By WALTER ALBRITTON

RELIGION —

If you have inner turmoil caused by unresolved conflicts, you can use the end of the year to bring closure. This is a good time to exchange the rubbish of your heart for peace.

Take anger, for example. Anger for hurt you didn’t deserve. You can’t forget a friend’s insinuating criticism. A colleague got a job you were more qualified for. Your husband is a “street angel” but a “house devil.” When your mother died, your sister got all her jewelry and you got nothing but an old blanket. You married into a family that treats you like a stepchild. Anger lingers inside us for different reasons. So, how do we rid ourselves of this damaging attitude that robs us of joy?

Three affirmations offer a solution. First, anger hurts me, not the person who is the object of my anger. Second, no one can make me angry unless I give that person permission to do so. Third, I can choose to let my anger go.

Apply common sense. Since anger disrupts the normal functions of your body’s organs, why allow a disposition of your mind to injure your liver or your kidneys?

As this calendar year ends, we can dispose of lingering anger just as we handle the garbage — throw it out. That’s what anger is anyway — garbage. The longer we let it hang around, the worse it stinks.

 Bitterness and resentment are cousins of anger. If we allow them lodging in our hearts, they can eventually destroy us. No one is immune to these villains. Like the flu, they can attack us and wound us.

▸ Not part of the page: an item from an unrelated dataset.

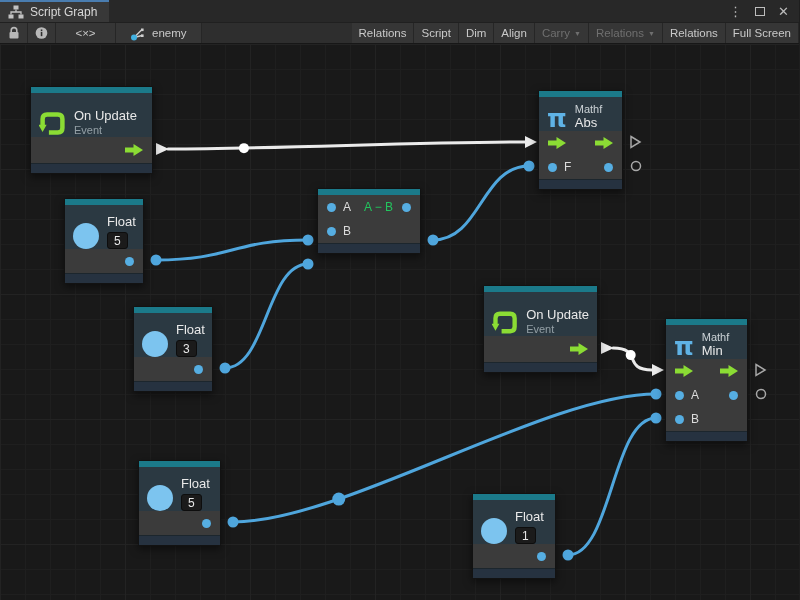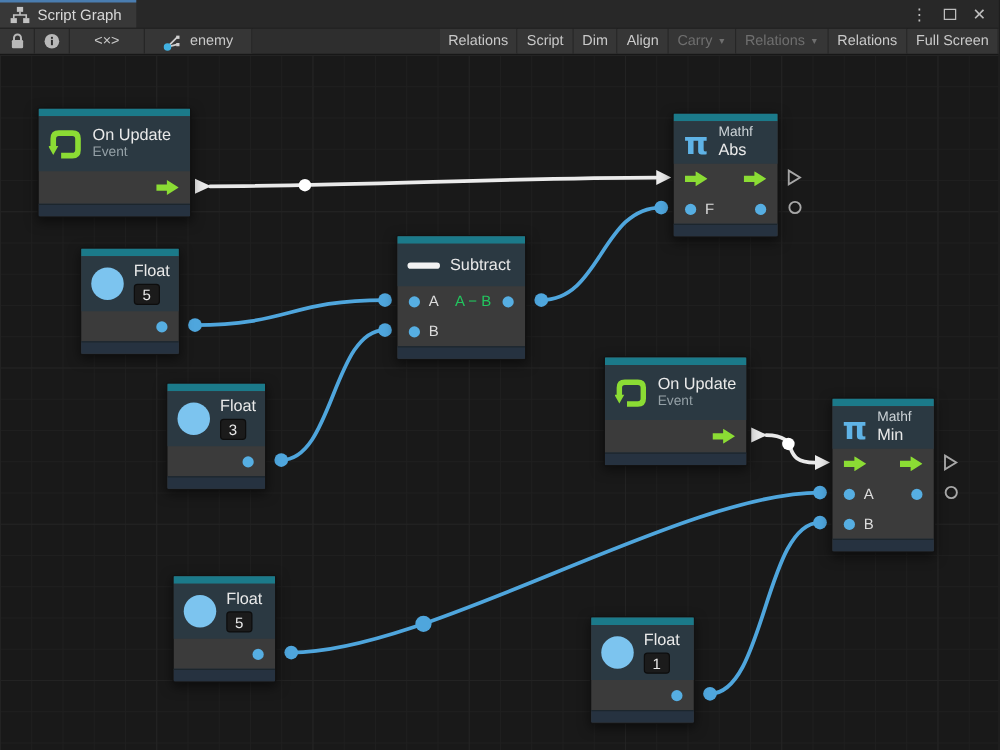"On Update" .hdr { align-items: center -> flex-end }
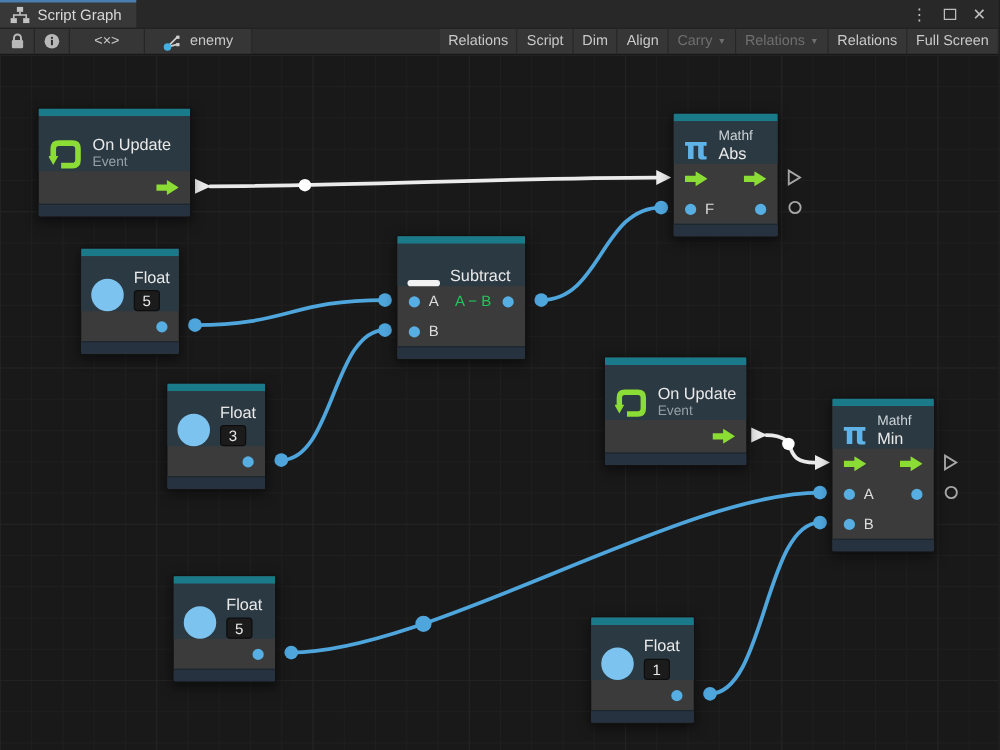"Subtract" div.hdr { html: <div> <span></span> <div> <div>Subtract</div> </div> </div> -> none }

That’s why it’s important to guard the door of our hearts. If a friend gets a promotion we thought we deserved, we must deal sternly with any resentment that pops up. We can tell ourselves our turn will come later. We can find the grace to help our friend celebrate their good fortune.

A problem for some of us is our tendency to want other people to adopt our standards for living. Our society is highly complex, and more so every day. We must learn to allow others the freedom to make a myriad of personal choices that may be different from our own. 

None of us can make these choices for others. We must make our own and learn to adjust to what we consider strange decisions some people make in a free society. It helps to remember that we are not all alike.

Some people like chicken; others like fish. Some folks like country music; others like opera. We can make ourselves miserable if we insist that everybody prefer chicken and country music. People are different. The art is to learn to enjoy our own uniqueness and not focus on the weirdness of others.

In every arena there is one basic principle that helps us live with peace. I call it the principle of the Ditch. To live well we must discern which ditches are worth dying in. Some ditches are not worth dying in. So, we should save our energy for those moral issues that demand from us the courage to stand for the right no matter the cost.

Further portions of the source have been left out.